The mission team noted the important investment made in large part by the German cooperation on infrastructure within the property, particularly the construction of a spacious and modern building for the management authorities. The building provides a comfortable place for staff to work and sleep in this remote region, encouraging a greater presence in this part of the property. However, the team also noted that the management team remains small, underfinanced and at times ill-equipped, reducing its impact at the field level, particularly in other parts of the property.
Involvement of local organizations in co-management initiatives, though existing to a certain extent, still needs to be strengthened. Participatory structures (e.g. regional co-management committees) could help improve this situation.
Following the expansion of the Biosphere Reserve boundaries on two occasions in the past several years, there now seems to be wide confusion about the actual boundaries of the World Heritage property as it was inscribed in 1982. This was confirmed on several occasions during the mission, when it was apparent that there is widespread belief that the Biosphere Reserve boundaries are the same as those of the World Heritage property. The original nomination dossier maps are unclear and require updating.
In order to consolidate the management and conservation gains made in recent years, the following priority issues should be addressed by the State Party:
h) The presence of the Armed Forces, while welcome and having a measurable effect on conservation needs to be backed up by the full complement of judicial institutions operating effectively to ensure full application of the law and the dissuasion of further illegal activities.

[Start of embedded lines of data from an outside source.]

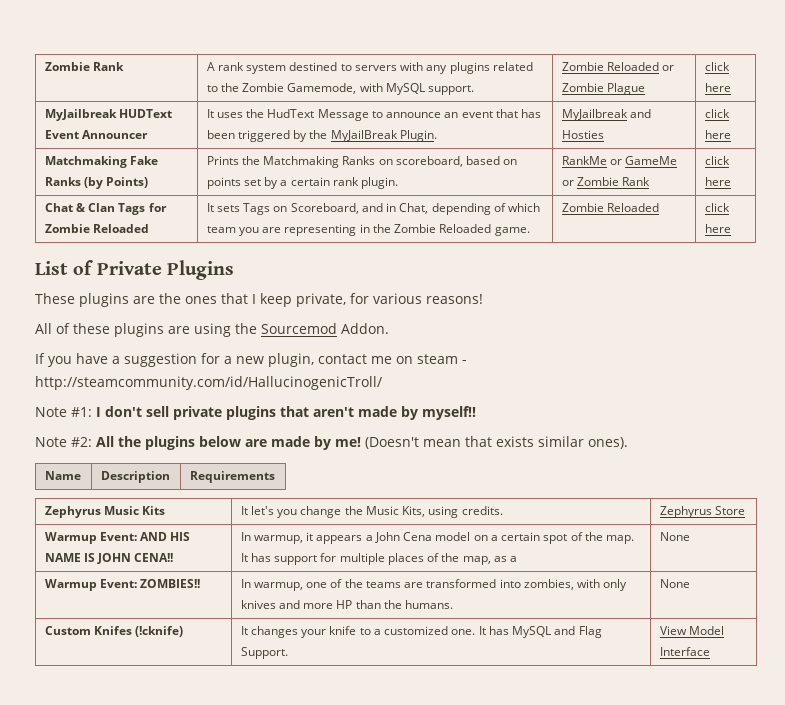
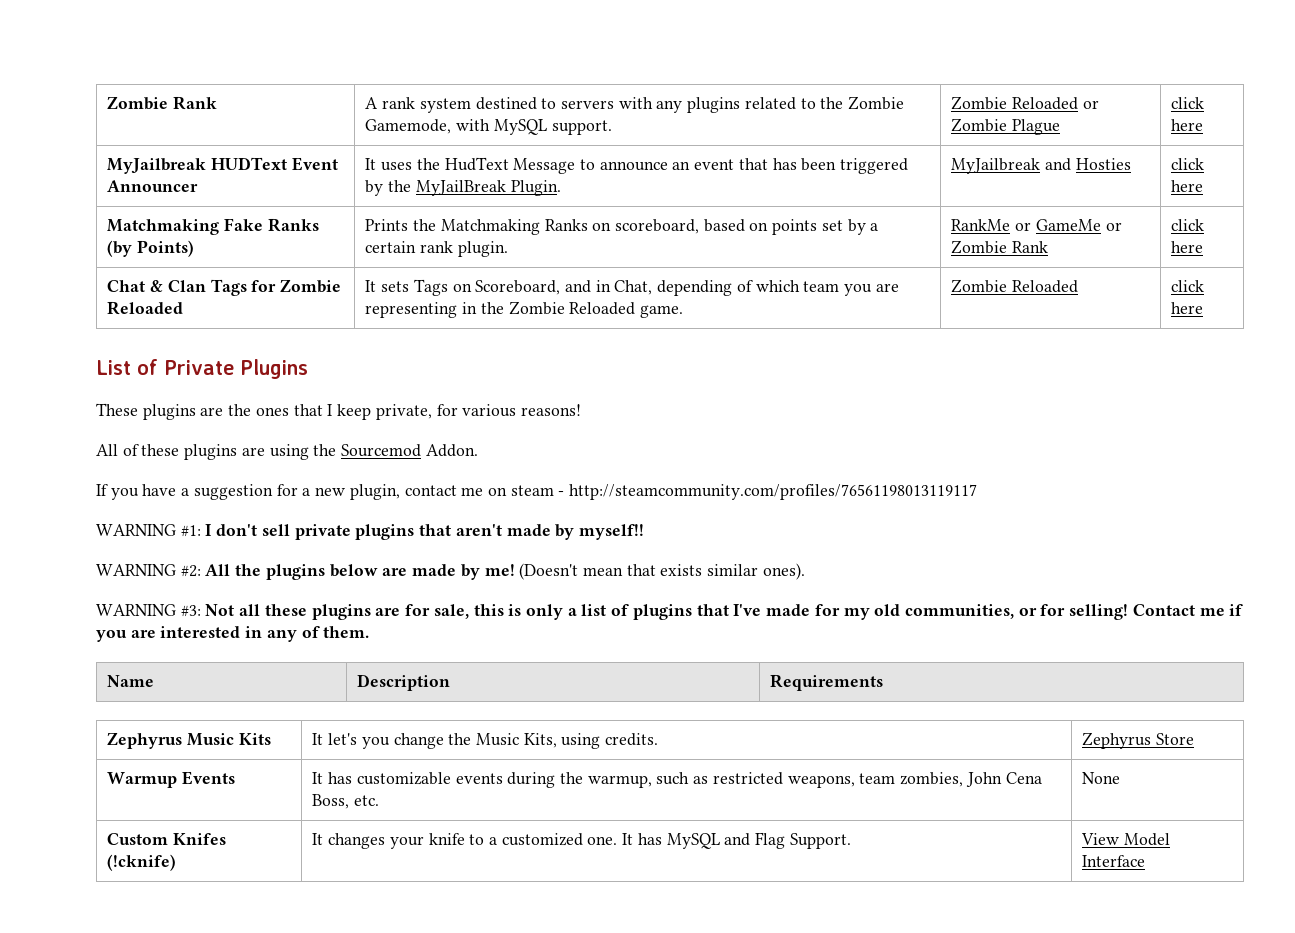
- If you have a suggestion for a new plugin, contact me on steam - http://steamcommunity.com/id/HallucinogenicTroll/
- Note #1: I don't sell private plugins that aren't made by myself!!
+ If you have a suggestion for a new plugin, contact me on steam - http://steamcommunity.com/profiles/76561198013119117
+ WARNING #1: I don't sell private plugins that aren't made by myself!!
- Note #2: All the plugins below are made by me!
+ WARNING #2: All the plugins below are made by me!
+ WARNING #3: Not all these plugins are for sale, this is only a list of plugins that I've made for my old communities, or for selling! Contact me if you are interested in any of them.
- Warmup Event: AND HIS NAME IS JOHN CENA!! | In warmup, it appears a John Cena model on a certain spot of the map. It has support for multiple places of the map, as a | None
- Warmup Event: ZOMBIES!! | In warmup, one of the teams are transformed into zombies, with only knives and more HP than the humans. | None
+ Warmup Events | It has customizable events during the warmup, such as restricted weapons, team zombies, John Cena Boss, etc. | None

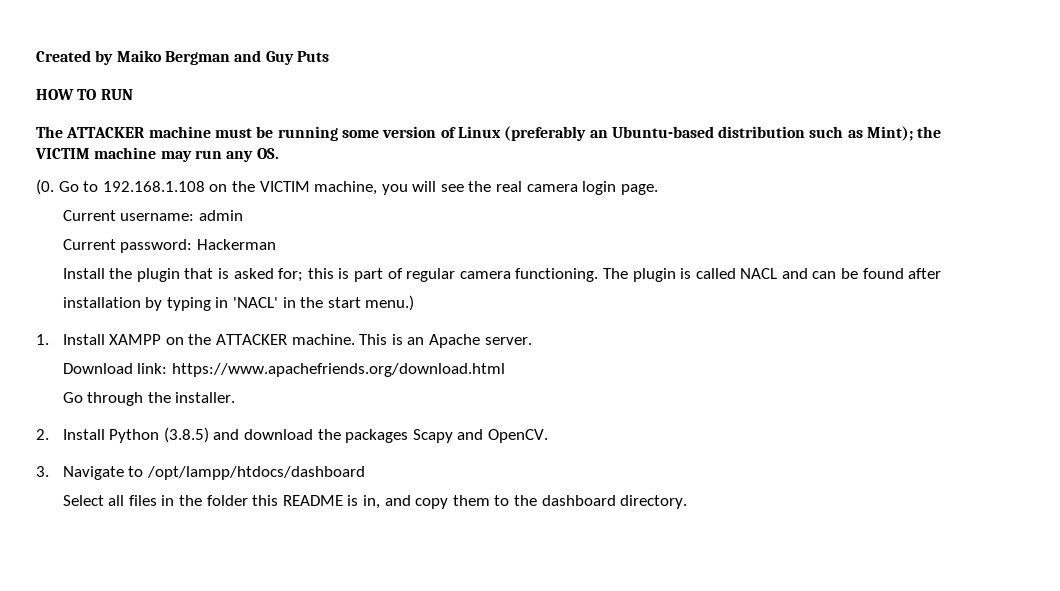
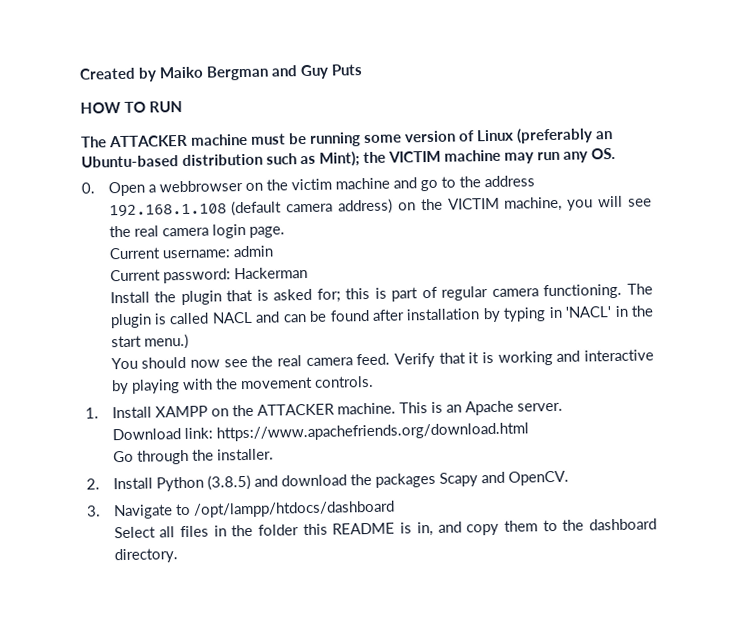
- (0. Go to 192.168.1.108 on the VICTIM machine, you will see the real camera login page.
+ 0. Open a webbrowser on the victim machine and go to the address 192.168.1.108 (default camera address) on the VICTIM machine, you will see the real camera login page.
+ You should now see the real camera feed. Verify that it is working and interactive by playing with the movement controls.

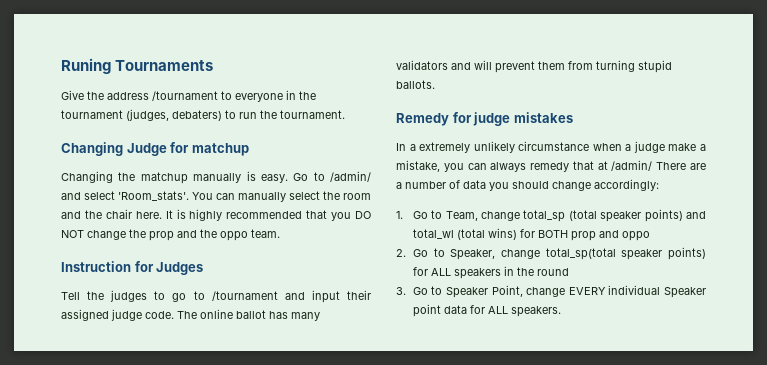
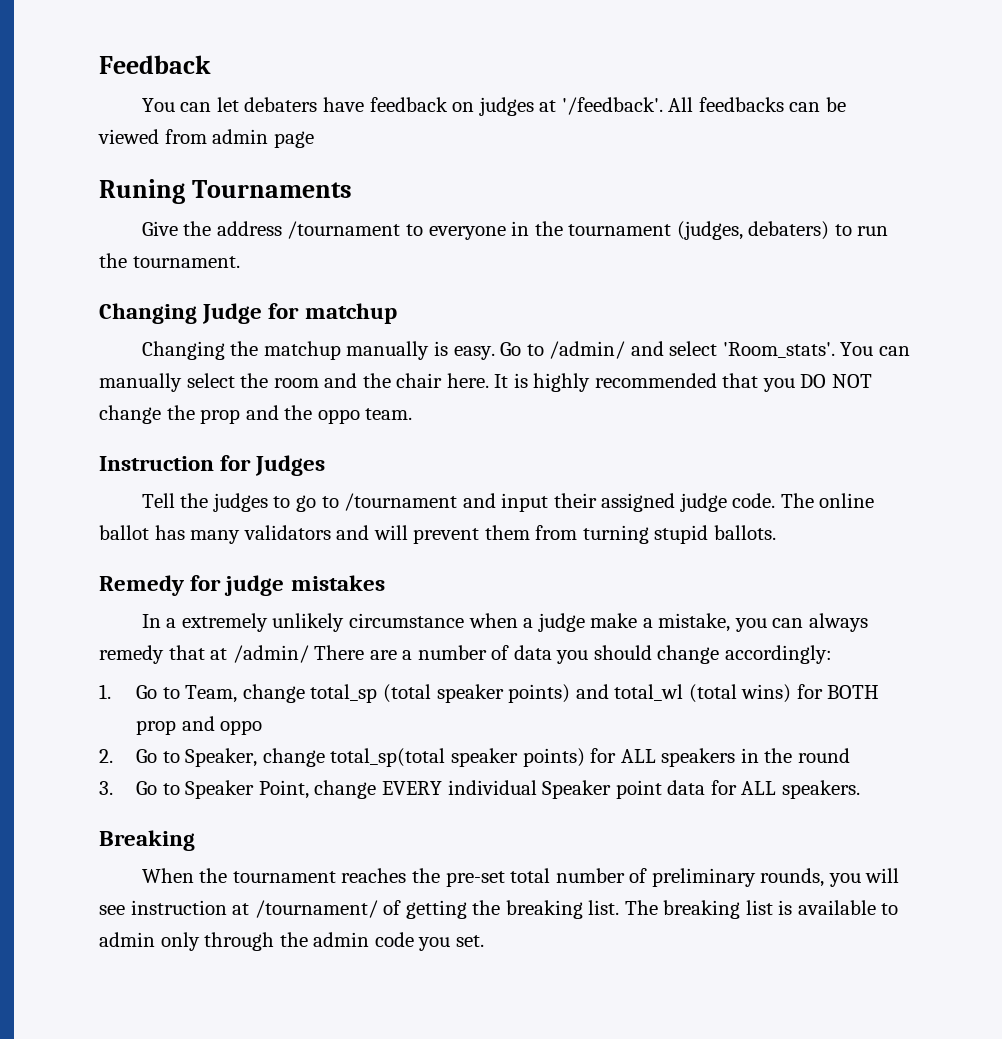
+ Feedback
+ You can let debaters have feedback on judges at '/feedback'. All feedbacks can be viewed from admin page
+ Breaking
+ When the tournament reaches the pre-set total number of preliminary rounds, you will see instruction at /tournament/ of getting the breaking list. The breaking list is available to admin only through the admin code you set.

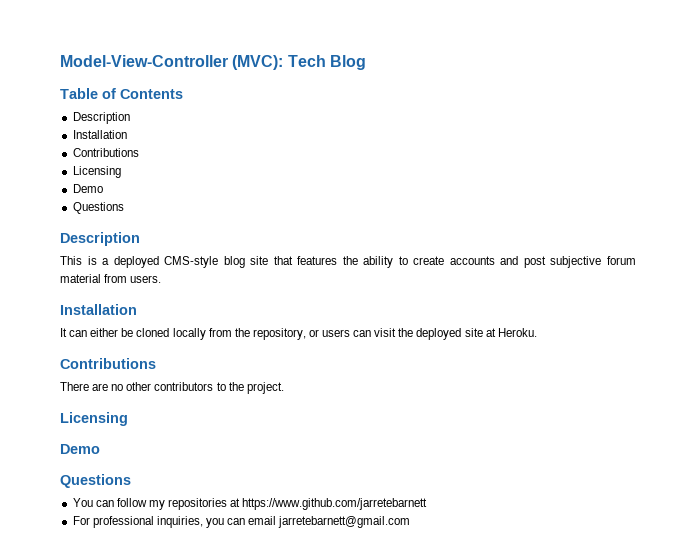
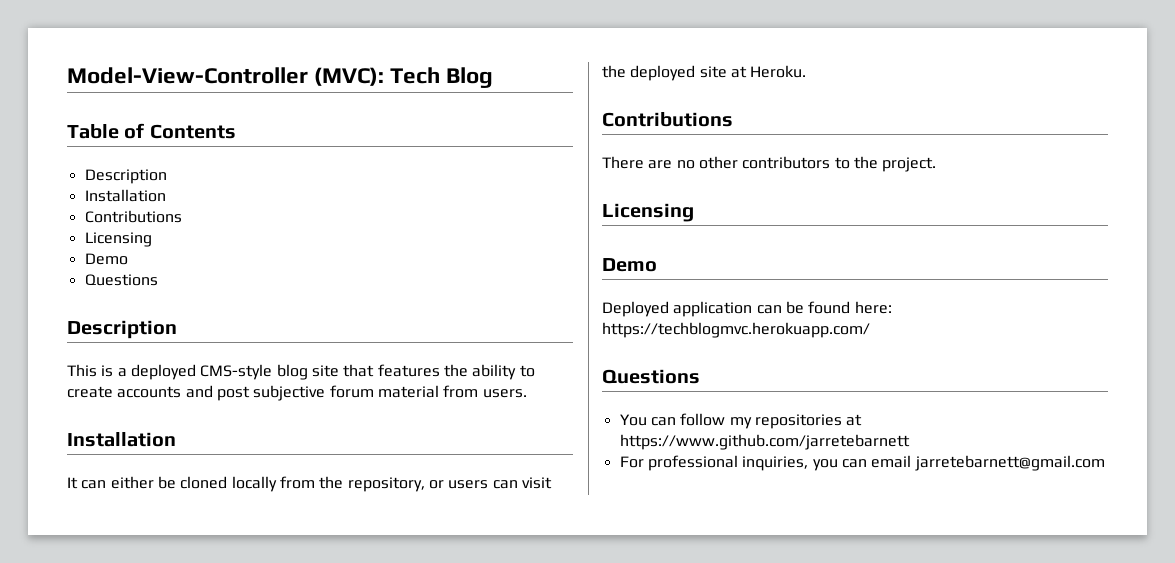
+ Deployed application can be found here: https://techblogmvc.herokuapp.com/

i) Parts of the buffer zone (mainly in the north-western part of RPBR) have not yet benefited from the cadastral process; this process should be completed, and should be followed-up with the full legalization of all lands having been cadastred.
j) Structures through which local organizations and communities can effectively participate in management processes need to be developed and strengthened.
k) Decommissioned wood should irrevocably be destroyed or otherwise withdrawn from the market so that no possibility exists for the wood to be legalized and to re-enter the market through administrative loopholes, thus reducing the incentive for illegal logging or for processing illegal wood.
l) New intrusions into the property must be dealt with swiftly and by applying the full measures of the law to discourage replication.
m) Given the rough nature of the maps provided at the time of inscription, and given the current uncertainties as to the precise boundaries of the property today, a formal clarification of the boundary is strongly recommended, and should rely on GIS technology and satellite imagery, which is currently available to the authorities.